# The forest in the evening



## Swan (Mar 30, 2018)

Hello,

This is my latest painting, from a picture I saw in the internet. I tried quick painting method (much like alla prima) and finished this in one day. I am mostly happy about how this turned out.

However, I was thinking that it ended up having less contrast among the trees and more blurriness than I would have liked. Can I please ask for any suggestions about how it could turn out better in that aspect, and any other advice?? Thank you 😊


----------



## pastelartprints (Sep 5, 2018)

Contrast is really important when you’re starting to learn how to paint.
You can go straight into mixing with full colour but you would have to rely heavily on a process of matching colour swatches to the subject rather than developing an artists eye.


----------



## Shamaya (Apr 18, 2019)

*Beautiful colors*

I think the color combination is perfect. it is looking just beautiful it's just that outline of the tree should come more shaped out, it should not merge with the background or leaves.

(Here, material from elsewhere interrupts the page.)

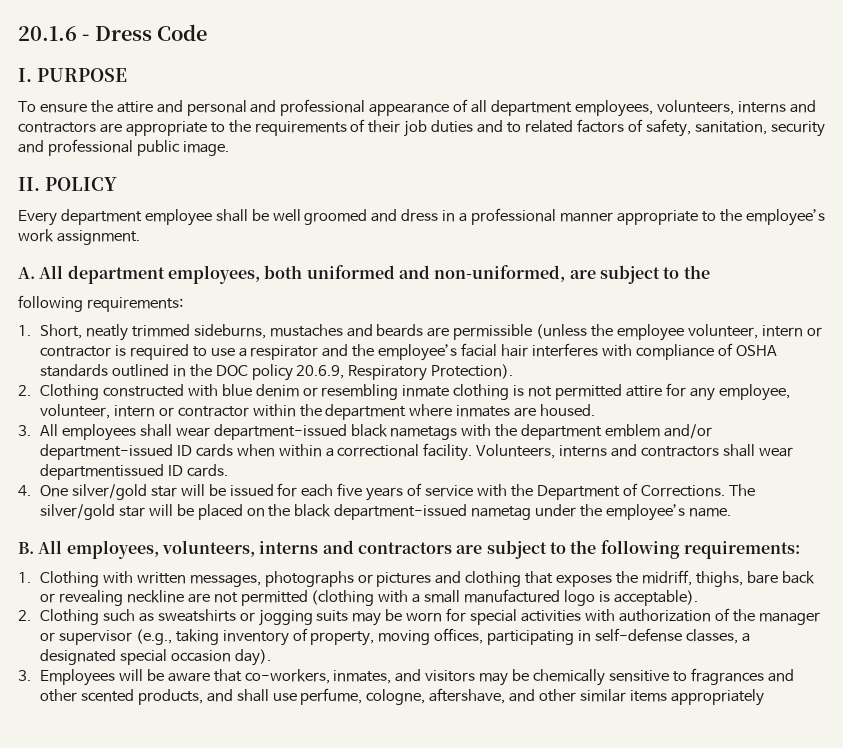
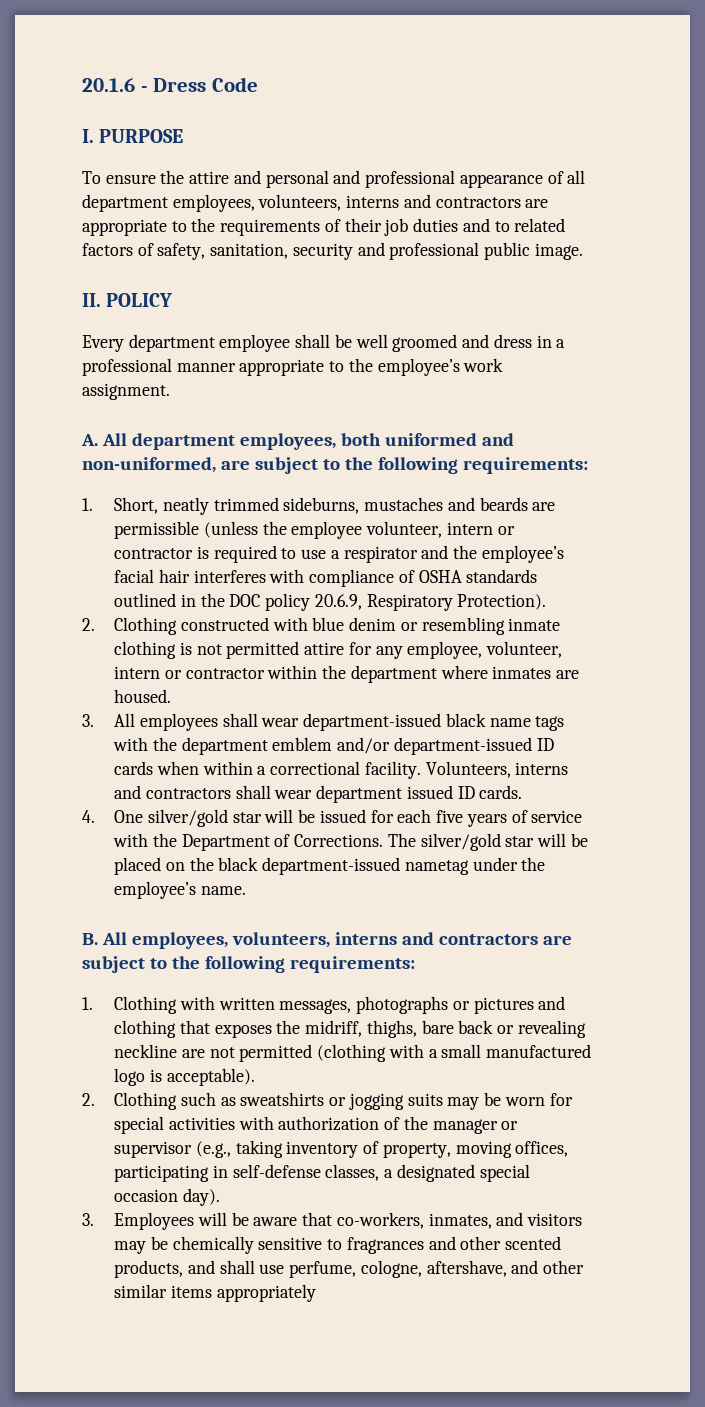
(710, 272) // -> (373, 463) none
[390,426,458,440] nametags -> [489,716,565,731] name tags
[39,464,164,480] departmentissued -> [316,785,453,803] department issued

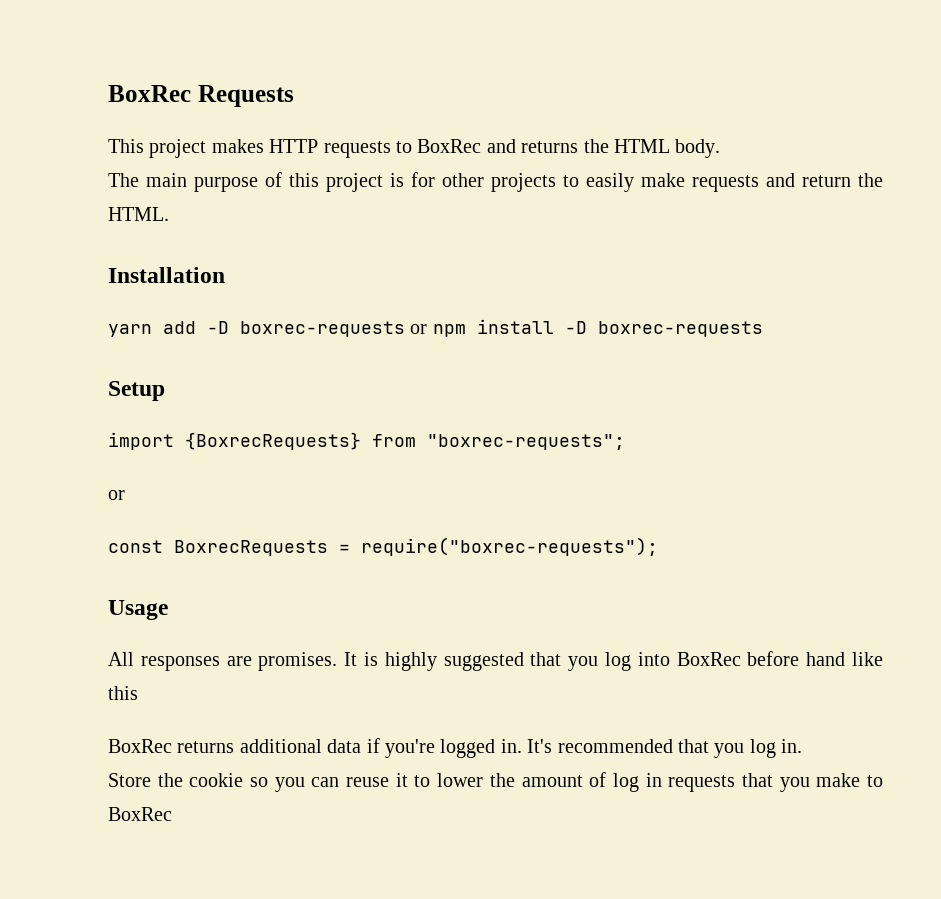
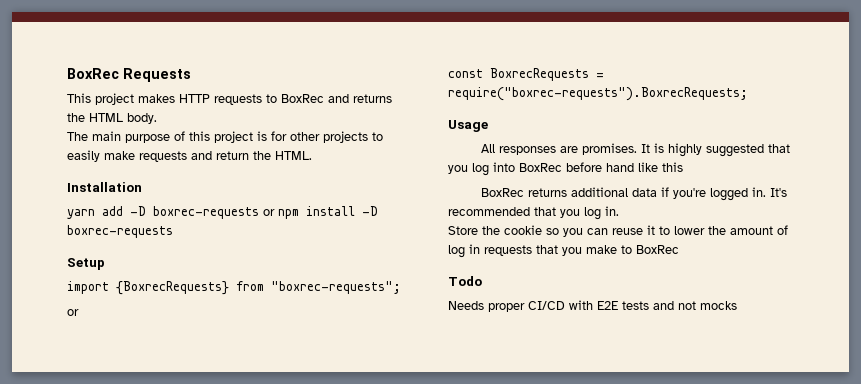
[361,537,658,556] require("boxrec-requests"); -> [448,87,748,101] require("boxrec-requests").BoxrecRequests;
(172, 814) none -> [448,276,482,286] [448,300,737,312] // Todo // Needs proper CI/CD with E2E tests and not mocks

I think you can take some hints from this link I am sharing for your reference. http://artank.co.in/product/wall-paintings/beautiful-flower-wall-painting/
The green leaf and stem are projected out and looking very well defined. 
You are a good painter, keep up the good work


----------



## Swan (Mar 30, 2018)

Hello pastelartprints and Shamaya. Thanks for sharing your thoughts. 

Matching color one by one seems bit of a hard work, but chances of getting the desired effect is better ... And could be fun too. I am going to try this.

That's a good example you shared. I will try to figure out how to highlight the contrast of similar small objects next to each other.

Thanks for the kind words 🙂


----------